[Web interface edit records]

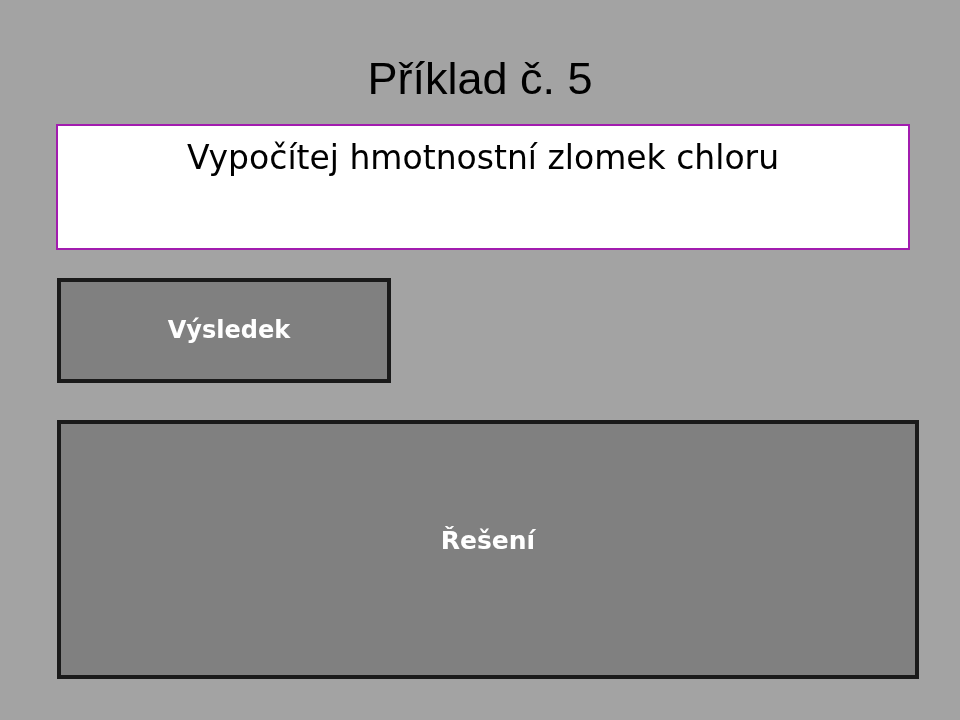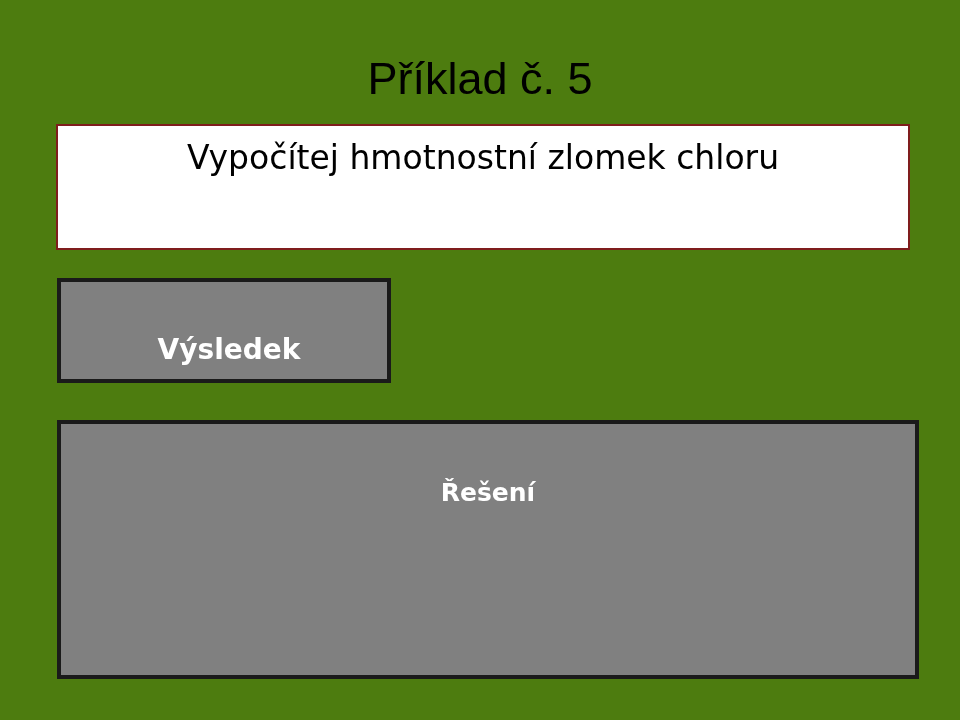--- a/index.html
+++ b/index.html
@@ -18,7 +18,7 @@
     position: relative;
     width: 960px;
     height: 720px;
-    background: #4d7c0f;
+    background: #a3a3a3;
     box-sizing: border-box;
   }
 

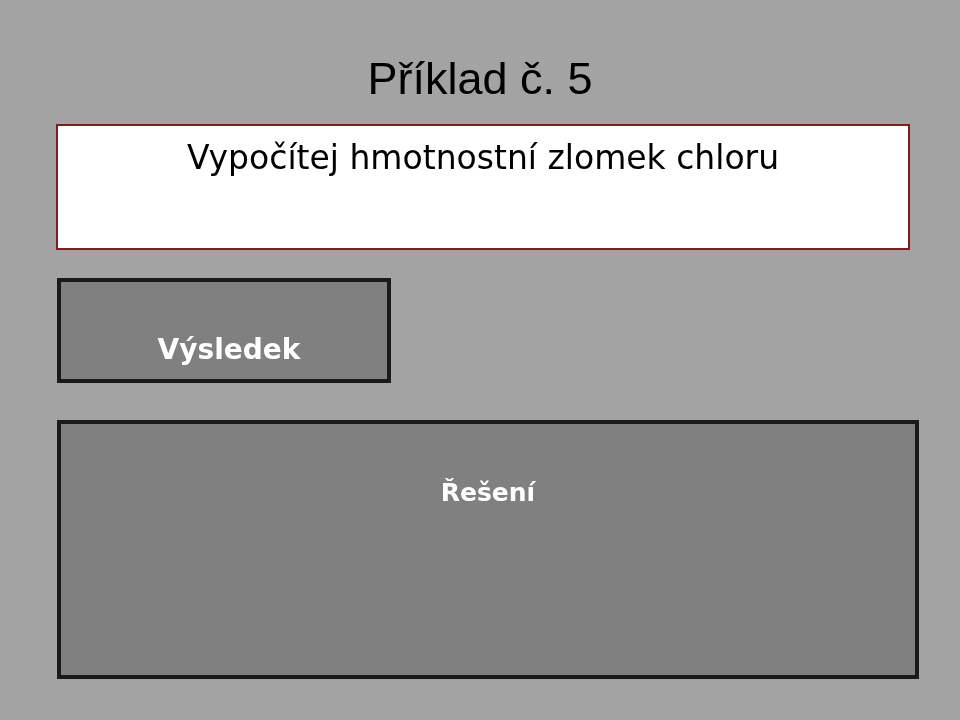--- a/index.html
+++ b/index.html
@@ -46,7 +46,7 @@
     width: 854px;
     height: 126px;
     background: #FFFFFF;
-    border: 2px solid #7f1d1d;
+    border: 2px solid #a21caf;
     box-sizing: border-box;
     padding: 6px 10px 0 10px;
     display: flex;

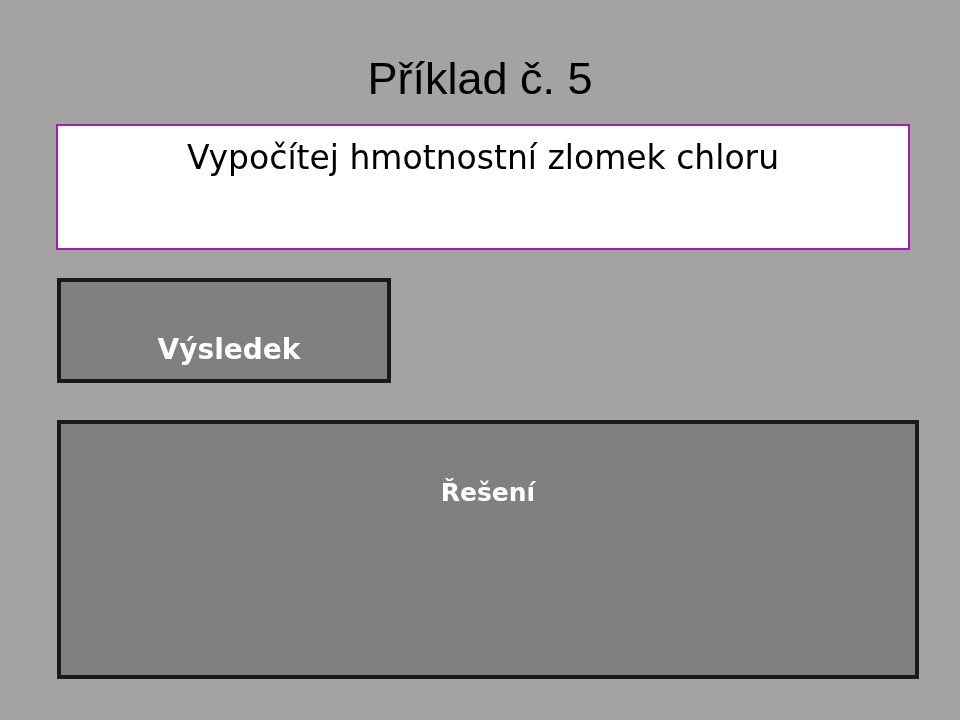--- a/index.html
+++ b/index.html
@@ -91,10 +91,9 @@
     padding-top: 35px;
   }
   #result-box .reveal-label {
-    font-size: 28px;
+    font-size: 24px;
     line-height: 26px;
     margin-left: 10px;
-    margin-top: 20px;
   }
 
   #solution-box {

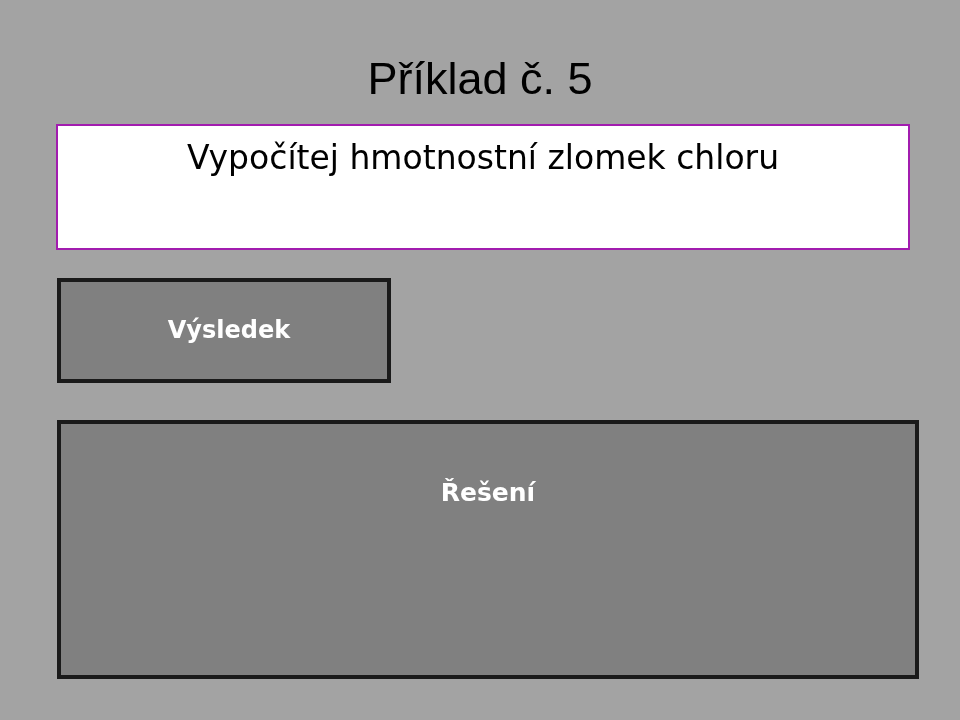--- a/index.html
+++ b/index.html
@@ -103,7 +103,7 @@
     height: 259px;
     align-items: flex-start;
     justify-content: center;
-    padding-top: 55px;
+    padding-top: 103px;
   }
   #solution-box .reveal-label {
     font-size: 25px;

What is needed:
Set the records down again word for word; the pictures stay out.

Result for this task:
--- a/index.html
+++ b/index.html
@@ -18,7 +18,7 @@
     position: relative;
     width: 960px;
     height: 720px;
-    background: #4d7c0f;
+    background: #a3a3a3;
     box-sizing: border-box;
   }
 

--- a/index.html
+++ b/index.html
@@ -46,7 +46,7 @@
     width: 854px;
     height: 126px;
     background: #FFFFFF;
-    border: 2px solid #7f1d1d;
+    border: 2px solid #a21caf;
     box-sizing: border-box;
     padding: 6px 10px 0 10px;
     display: flex;

--- a/index.html
+++ b/index.html
@@ -91,10 +91,9 @@
     padding-top: 35px;
   }
   #result-box .reveal-label {
-    font-size: 28px;
+    font-size: 24px;
     line-height: 26px;
     margin-left: 10px;
-    margin-top: 20px;
   }
 
   #solution-box {

--- a/index.html
+++ b/index.html
@@ -103,7 +103,7 @@
     height: 259px;
     align-items: flex-start;
     justify-content: center;
-    padding-top: 55px;
+    padding-top: 103px;
   }
   #solution-box .reveal-label {
     font-size: 25px;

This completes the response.